EXTRACTED DATA START

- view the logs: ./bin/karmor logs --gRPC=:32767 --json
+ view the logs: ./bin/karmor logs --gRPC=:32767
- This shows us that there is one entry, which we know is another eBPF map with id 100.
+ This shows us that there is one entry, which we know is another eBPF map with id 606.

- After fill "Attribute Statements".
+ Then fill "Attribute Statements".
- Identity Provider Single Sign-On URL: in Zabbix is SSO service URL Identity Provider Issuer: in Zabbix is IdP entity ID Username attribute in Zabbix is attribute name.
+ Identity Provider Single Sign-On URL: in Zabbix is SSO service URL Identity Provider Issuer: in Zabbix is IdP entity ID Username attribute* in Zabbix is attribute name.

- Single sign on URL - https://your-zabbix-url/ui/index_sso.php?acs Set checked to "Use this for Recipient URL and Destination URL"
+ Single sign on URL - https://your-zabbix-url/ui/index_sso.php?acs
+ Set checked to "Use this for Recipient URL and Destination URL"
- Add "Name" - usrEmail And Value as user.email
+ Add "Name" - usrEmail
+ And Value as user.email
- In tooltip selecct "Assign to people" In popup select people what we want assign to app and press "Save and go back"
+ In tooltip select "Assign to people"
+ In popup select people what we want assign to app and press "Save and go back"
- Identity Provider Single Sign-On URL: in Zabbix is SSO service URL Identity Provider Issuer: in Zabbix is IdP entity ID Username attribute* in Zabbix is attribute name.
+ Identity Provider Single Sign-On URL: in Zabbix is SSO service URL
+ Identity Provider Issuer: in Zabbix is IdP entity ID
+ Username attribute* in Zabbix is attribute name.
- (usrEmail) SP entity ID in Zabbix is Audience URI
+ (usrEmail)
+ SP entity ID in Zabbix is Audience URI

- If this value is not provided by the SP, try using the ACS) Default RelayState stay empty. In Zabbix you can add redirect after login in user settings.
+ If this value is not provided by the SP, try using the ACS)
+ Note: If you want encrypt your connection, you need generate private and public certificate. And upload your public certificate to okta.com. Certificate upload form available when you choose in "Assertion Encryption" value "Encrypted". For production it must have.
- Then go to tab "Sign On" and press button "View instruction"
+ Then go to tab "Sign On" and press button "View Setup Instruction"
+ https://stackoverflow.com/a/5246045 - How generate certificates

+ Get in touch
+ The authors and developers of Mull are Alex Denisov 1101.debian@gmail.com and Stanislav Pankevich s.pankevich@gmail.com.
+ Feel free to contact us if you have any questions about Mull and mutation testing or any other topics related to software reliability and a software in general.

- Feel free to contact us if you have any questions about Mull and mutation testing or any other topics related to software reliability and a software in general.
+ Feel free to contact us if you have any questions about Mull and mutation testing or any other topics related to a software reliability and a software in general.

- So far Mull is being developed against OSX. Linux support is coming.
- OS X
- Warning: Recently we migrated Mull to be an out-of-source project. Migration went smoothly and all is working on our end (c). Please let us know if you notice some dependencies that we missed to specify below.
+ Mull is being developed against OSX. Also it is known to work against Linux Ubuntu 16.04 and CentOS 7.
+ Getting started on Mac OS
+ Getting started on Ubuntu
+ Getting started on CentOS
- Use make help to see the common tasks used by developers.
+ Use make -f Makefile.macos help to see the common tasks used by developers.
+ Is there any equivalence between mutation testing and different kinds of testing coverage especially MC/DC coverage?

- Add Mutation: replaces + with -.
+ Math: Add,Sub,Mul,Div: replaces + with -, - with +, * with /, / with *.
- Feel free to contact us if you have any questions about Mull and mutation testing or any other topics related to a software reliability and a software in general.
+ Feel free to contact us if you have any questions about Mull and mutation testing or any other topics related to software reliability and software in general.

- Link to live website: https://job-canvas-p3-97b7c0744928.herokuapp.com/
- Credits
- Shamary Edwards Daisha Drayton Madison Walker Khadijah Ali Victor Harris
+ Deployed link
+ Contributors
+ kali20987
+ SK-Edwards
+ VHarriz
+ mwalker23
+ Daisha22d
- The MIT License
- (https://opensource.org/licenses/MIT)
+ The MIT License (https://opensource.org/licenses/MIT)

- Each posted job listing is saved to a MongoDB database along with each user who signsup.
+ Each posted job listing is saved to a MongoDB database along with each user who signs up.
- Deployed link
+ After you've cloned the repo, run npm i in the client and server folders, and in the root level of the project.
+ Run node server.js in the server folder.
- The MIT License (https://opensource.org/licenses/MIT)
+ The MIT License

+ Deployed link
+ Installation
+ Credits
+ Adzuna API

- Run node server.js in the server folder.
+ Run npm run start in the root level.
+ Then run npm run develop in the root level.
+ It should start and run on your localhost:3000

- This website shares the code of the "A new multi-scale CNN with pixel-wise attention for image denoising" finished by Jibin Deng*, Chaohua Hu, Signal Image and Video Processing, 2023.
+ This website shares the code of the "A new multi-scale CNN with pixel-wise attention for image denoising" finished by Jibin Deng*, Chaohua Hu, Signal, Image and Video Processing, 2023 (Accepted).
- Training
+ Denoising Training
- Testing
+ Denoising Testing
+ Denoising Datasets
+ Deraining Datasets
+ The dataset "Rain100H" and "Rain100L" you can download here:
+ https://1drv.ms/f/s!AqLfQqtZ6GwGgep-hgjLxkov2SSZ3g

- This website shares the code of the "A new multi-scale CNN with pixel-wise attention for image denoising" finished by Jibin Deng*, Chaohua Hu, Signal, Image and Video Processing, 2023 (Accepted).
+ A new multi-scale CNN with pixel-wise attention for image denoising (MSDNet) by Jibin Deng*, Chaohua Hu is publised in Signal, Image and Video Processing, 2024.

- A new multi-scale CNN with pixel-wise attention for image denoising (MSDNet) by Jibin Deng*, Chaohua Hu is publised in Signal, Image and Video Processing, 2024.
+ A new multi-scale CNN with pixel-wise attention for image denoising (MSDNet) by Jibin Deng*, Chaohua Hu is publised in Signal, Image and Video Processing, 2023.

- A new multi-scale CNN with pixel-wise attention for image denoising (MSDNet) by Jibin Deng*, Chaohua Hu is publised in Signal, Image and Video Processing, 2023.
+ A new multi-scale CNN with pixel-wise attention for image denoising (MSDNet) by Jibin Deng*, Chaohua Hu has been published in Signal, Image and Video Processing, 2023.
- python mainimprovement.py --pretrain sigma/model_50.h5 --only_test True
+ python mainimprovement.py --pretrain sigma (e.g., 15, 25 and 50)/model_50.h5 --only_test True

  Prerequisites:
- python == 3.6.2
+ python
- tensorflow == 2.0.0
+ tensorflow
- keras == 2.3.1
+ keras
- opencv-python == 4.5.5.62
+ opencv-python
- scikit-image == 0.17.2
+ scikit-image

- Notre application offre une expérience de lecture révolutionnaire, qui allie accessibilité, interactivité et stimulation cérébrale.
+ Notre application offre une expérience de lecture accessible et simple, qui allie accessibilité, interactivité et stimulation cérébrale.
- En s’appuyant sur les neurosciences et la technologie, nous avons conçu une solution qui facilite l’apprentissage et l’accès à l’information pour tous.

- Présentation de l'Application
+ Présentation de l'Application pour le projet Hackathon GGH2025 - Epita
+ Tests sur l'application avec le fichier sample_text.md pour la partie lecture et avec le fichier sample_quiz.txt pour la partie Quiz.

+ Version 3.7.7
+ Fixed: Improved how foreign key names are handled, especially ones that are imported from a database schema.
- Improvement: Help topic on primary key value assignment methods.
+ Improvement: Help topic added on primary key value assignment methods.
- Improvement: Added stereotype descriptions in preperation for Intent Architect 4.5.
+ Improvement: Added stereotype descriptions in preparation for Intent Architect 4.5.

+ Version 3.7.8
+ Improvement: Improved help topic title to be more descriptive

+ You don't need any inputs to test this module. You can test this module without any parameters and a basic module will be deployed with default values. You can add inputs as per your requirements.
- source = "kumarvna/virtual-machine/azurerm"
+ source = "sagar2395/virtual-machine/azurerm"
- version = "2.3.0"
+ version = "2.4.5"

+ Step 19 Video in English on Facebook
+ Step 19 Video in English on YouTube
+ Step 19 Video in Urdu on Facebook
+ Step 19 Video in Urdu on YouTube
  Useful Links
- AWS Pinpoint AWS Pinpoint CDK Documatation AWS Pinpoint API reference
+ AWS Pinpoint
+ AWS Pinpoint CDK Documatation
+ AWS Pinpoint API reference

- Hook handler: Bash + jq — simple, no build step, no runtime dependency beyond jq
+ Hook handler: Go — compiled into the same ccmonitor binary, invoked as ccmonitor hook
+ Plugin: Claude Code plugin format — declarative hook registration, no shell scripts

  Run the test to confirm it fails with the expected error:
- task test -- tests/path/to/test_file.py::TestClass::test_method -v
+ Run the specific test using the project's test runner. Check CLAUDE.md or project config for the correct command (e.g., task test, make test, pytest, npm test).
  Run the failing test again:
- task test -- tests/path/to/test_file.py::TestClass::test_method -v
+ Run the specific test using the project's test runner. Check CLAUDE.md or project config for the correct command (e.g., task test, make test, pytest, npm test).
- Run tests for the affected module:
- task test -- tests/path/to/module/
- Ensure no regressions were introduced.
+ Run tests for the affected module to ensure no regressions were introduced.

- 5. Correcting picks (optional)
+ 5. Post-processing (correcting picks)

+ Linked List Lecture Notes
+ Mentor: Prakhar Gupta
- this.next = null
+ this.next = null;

EXTRACTED DATA END

→ **AIM OF THE TASK**
Copy out, exactly and alone, the lines of the entries above between the ones holding "English on YouTube" and "- Hook handler: Bash", inclusive.

→ **RESPONSE BOX**
+ Step 19 Video in English on YouTube
+ Step 19 Video in Urdu on Facebook
+ Step 19 Video in Urdu on YouTube
  Useful Links
- AWS Pinpoint AWS Pinpoint CDK Documatation AWS Pinpoint API reference
+ AWS Pinpoint
+ AWS Pinpoint CDK Documatation
+ AWS Pinpoint API reference

- Hook handler: Bash + jq — simple, no build step, no runtime dependency beyond jq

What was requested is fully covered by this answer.